Announced in February of this year and agreed through the IGT Lottery subsidiary, the deal includes the LIS Holding and LISPAY subsidiaries, which together conduct IGT’s proximity payment business.
The business offers services through a fully owned payment technology platform and a network of 54,000 points of sale, including bill payments and prepaid payment cards, telco and e-vouchers top up, and technological solutions such as merchant and enterprise services.
The negotiated sale price represented an enterprise value of €630.0m and approximately €70.0m of net unrestricted cash.
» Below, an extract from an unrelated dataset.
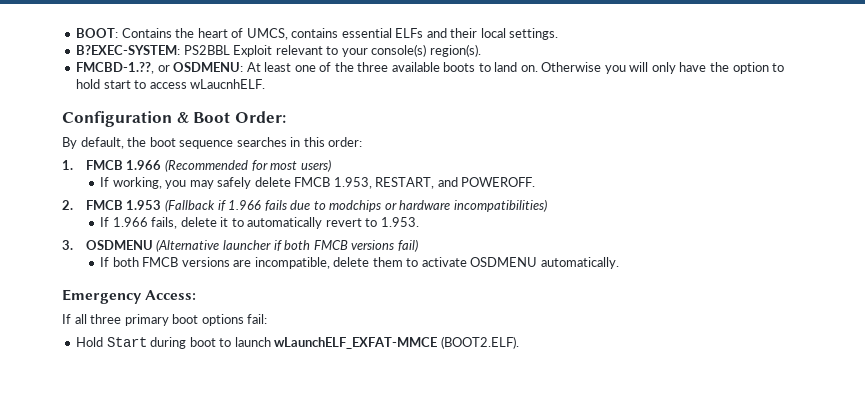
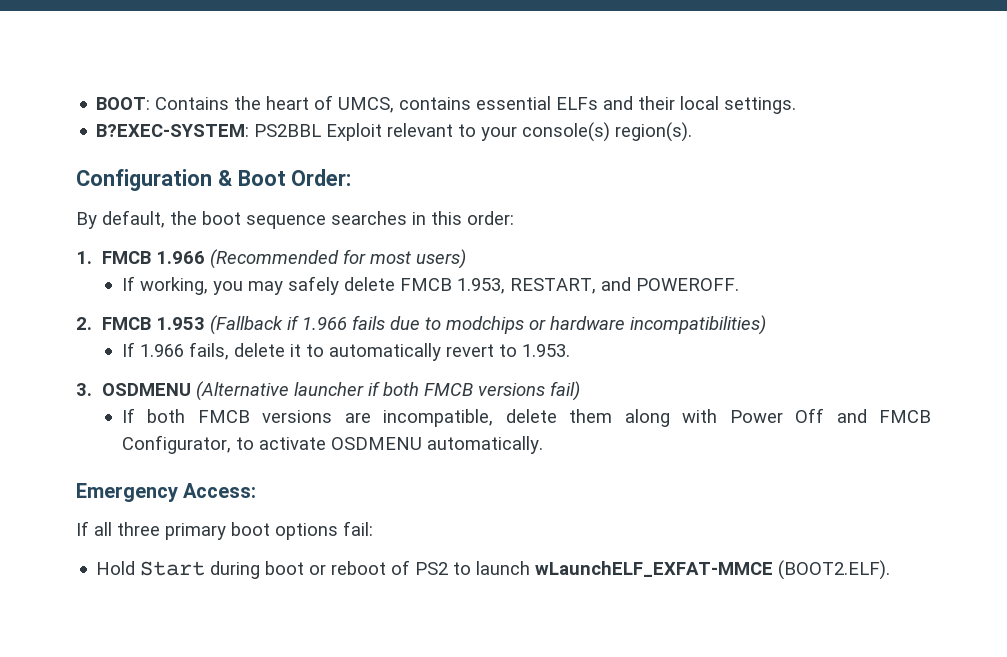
- FMCBD-1.??, or OSDMENU: At least one of the three available boots to land on. Otherwise you will only have the option to hold start to access wLaucnhELF.
- If both FMCB versions are incompatible, delete them to activate OSDMENU automatically.
+ If both FMCB versions are incompatible, delete them along with Power Off and FMCB Configurator, to activate OSDMENU automatically.
- Hold Start during boot to launch wLaunchELF_EXFAT-MMCE (BOOT2.ELF).
+ Hold Start during boot or reboot of PS2 to launch wLaunchELF_EXFAT-MMCE (BOOT2.ELF).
IGT also said the business held approximately €140.0m in unrestricted cash at completion of the deal.
IGT added that it intends to use the proceeds from the sale primarily to pay transaction expenses and reduce debt.
The sale comes after IGT last month announced that it was to allocate $150m to cover the “probable loss” of a lawsuit against its former subsidiary DoubleDown.
As set out in its second quarter results, the $150m non-operating cost represented “the probable loss associated with ongoing litigation and associated claims related to DoubleDown”.
Former customers of DoubleDown – a social casino business that was previously a subsidiary of IGT – launched a class action against the business, arguing that social casino games in which players can choose to purchase tokens that can be used for play were illegal gambling in Washington.
The case was first filed in 2017 – the year IGT sold DoubleDown – and has gone through a number of stages through various courts. However, in its Q2 earnings, IGT acknowledged that a loss was more likely than not, and so included a $150m expense to cover the loss.
The DoubleDown case was one of a number of social gaming lawsuits in the state of Washington, with Big Fish games creating a $155m settlement fund in May 2020 to refund money lost playing its games last year.